[quote style=”boxed”]Short-term sacrifices for reaching long-term goals always trump short-term gains at the expense of your long-term goals. And most choices boil down, in some way, to these two options.[/quote]
David Zheng is the co-founder and CEO of Klout Fire, a digital marketing agency that helps brands drive revenue by acquiring customers and establishing brand awareness through inbound marketing strategies. The company combines optimization techniques to build an engaged audience and create valuable content. David strives to keep Klout Fire’s marketing strategy ahead of the industry curve to drive more growth for Klout Fire clients.
When he’s not helping companies develop growth strategies, he’s moving crowds with his mixes in SoCal’s electronic dance scene.
Where did the idea for Klout Fire come from?
The idea of Klout Fire came from my experience as both an employee of digital marketing agencies and a client. I noticed that great service and real results aren’t actually that common in the digital marketing space, so I started Klout Fire to deliver both.
What is your business model?
Our business model is a monthly, retention-based service, in which we provide strategy and execution on digital inbound marketing strategies, leveraging the resources available to clients to generate sustainable, relevant traffic that converts into sales.
What does your typical day look like?
By 6:30 a.m., I wake up and get ready for the day. Between 6:30 and 9:30 a.m., I’m at my most productive. That’s when I get a lot of work done. From 9:30 a.m. until 6 p.m., I’m dealing with meetings, emails, calls, chats, and team training. I fit in more work or networking until about 8 p.m. I call the hours between 8 and 10 p.m. “my” time, when I can do whatever I want. Normally, I read.
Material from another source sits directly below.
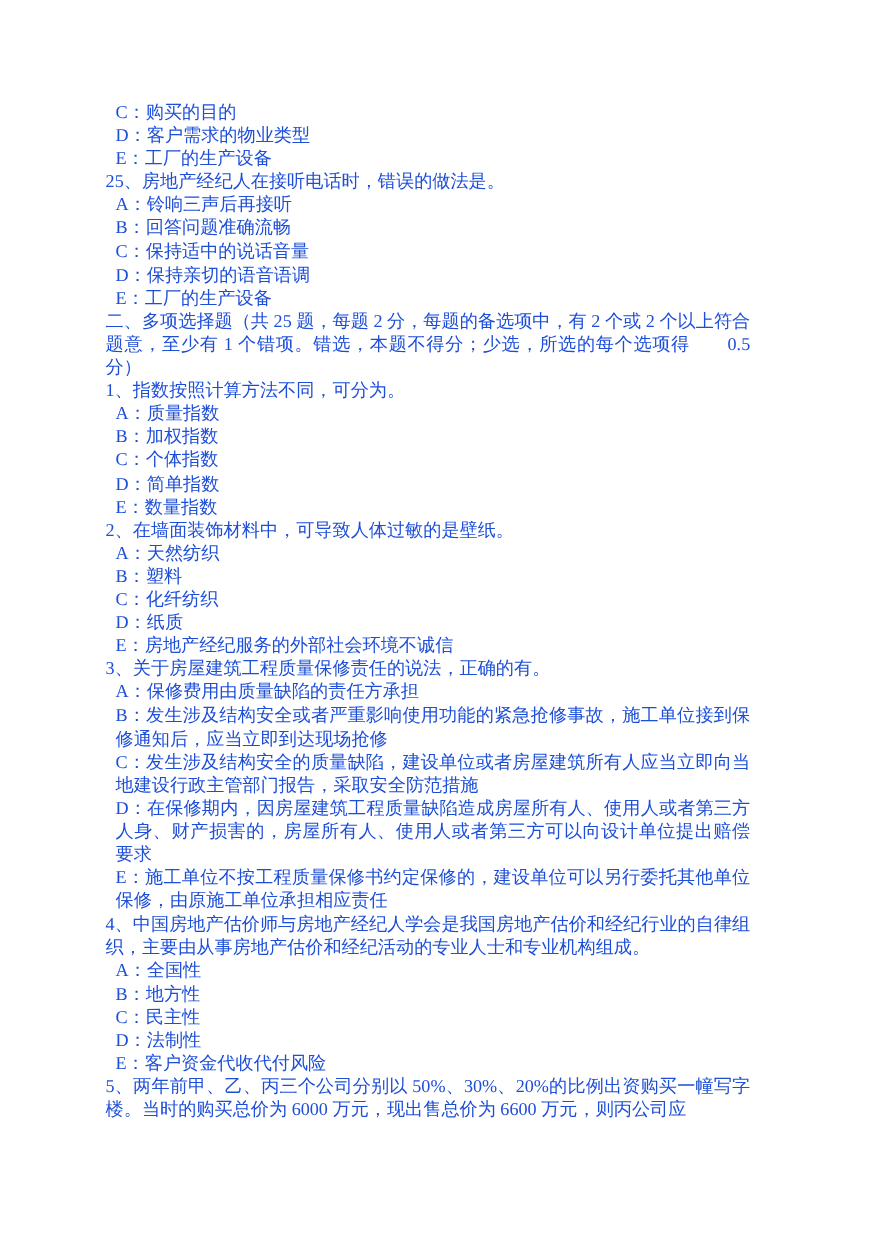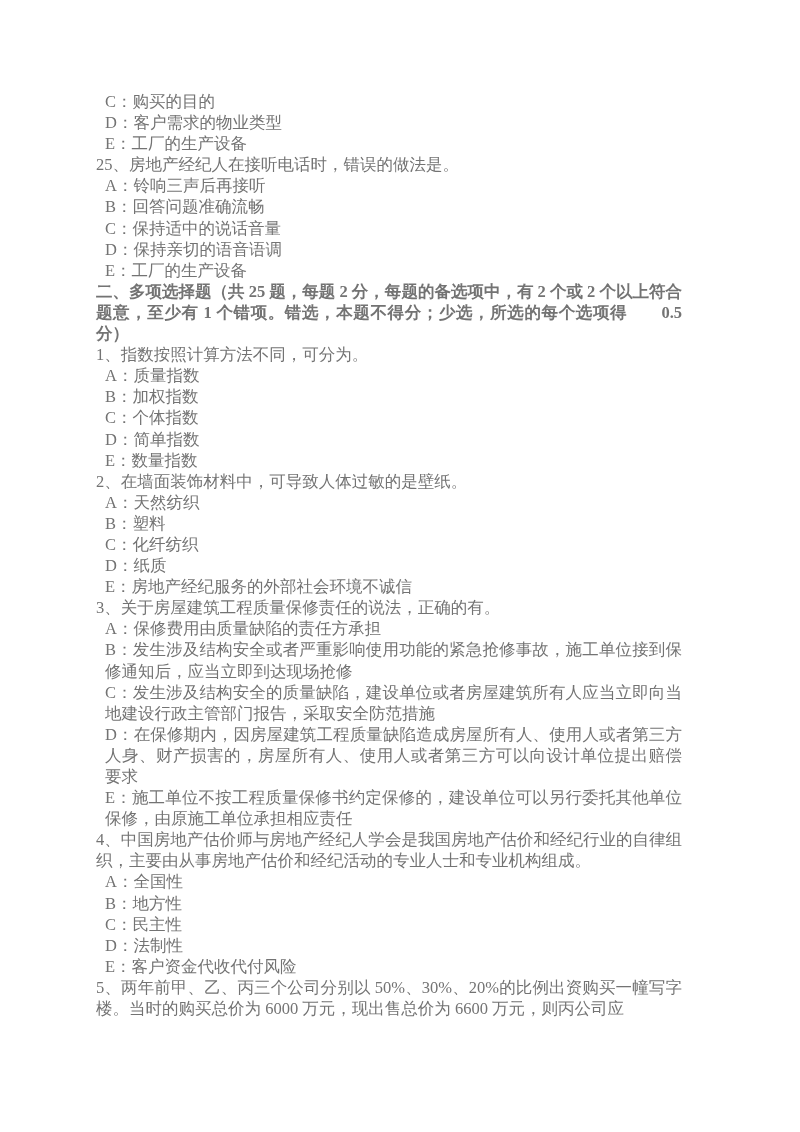"C：购买的目的" .doc { color: #737373 -> #1d4ed8 }
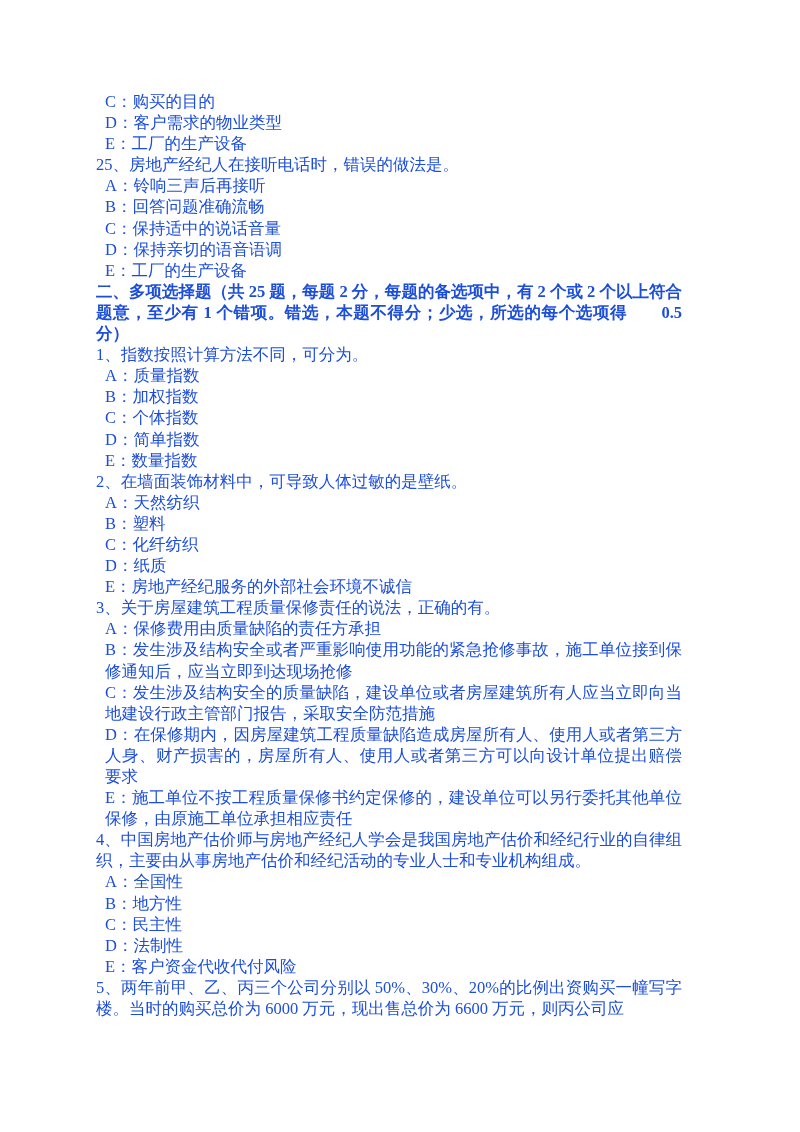"二、多项选择题（共 25 题，每题 2 分，每题的备选项中，有" .doc p.section-header { font-weight: bold -> normal }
After that, I pass out.
How do you bring ideas to life?
This is how I do it:
Step 1: I brainstorm and research to refine the idea.
Step 2: I plan (taking pivoting into consideration for flexibility).
Step 3: I consult with people who have past experience executing a similar idea.
Step 4: I test the idea on a small scale, with small monetary and time investments.
**Steps 5 and 6 happen only if step 4 is successful:
Step 5: I refine the execution on a bigger scale with more resources.
Step 6: I adapt and pivot if necessary.
What’s one trend that really excites you?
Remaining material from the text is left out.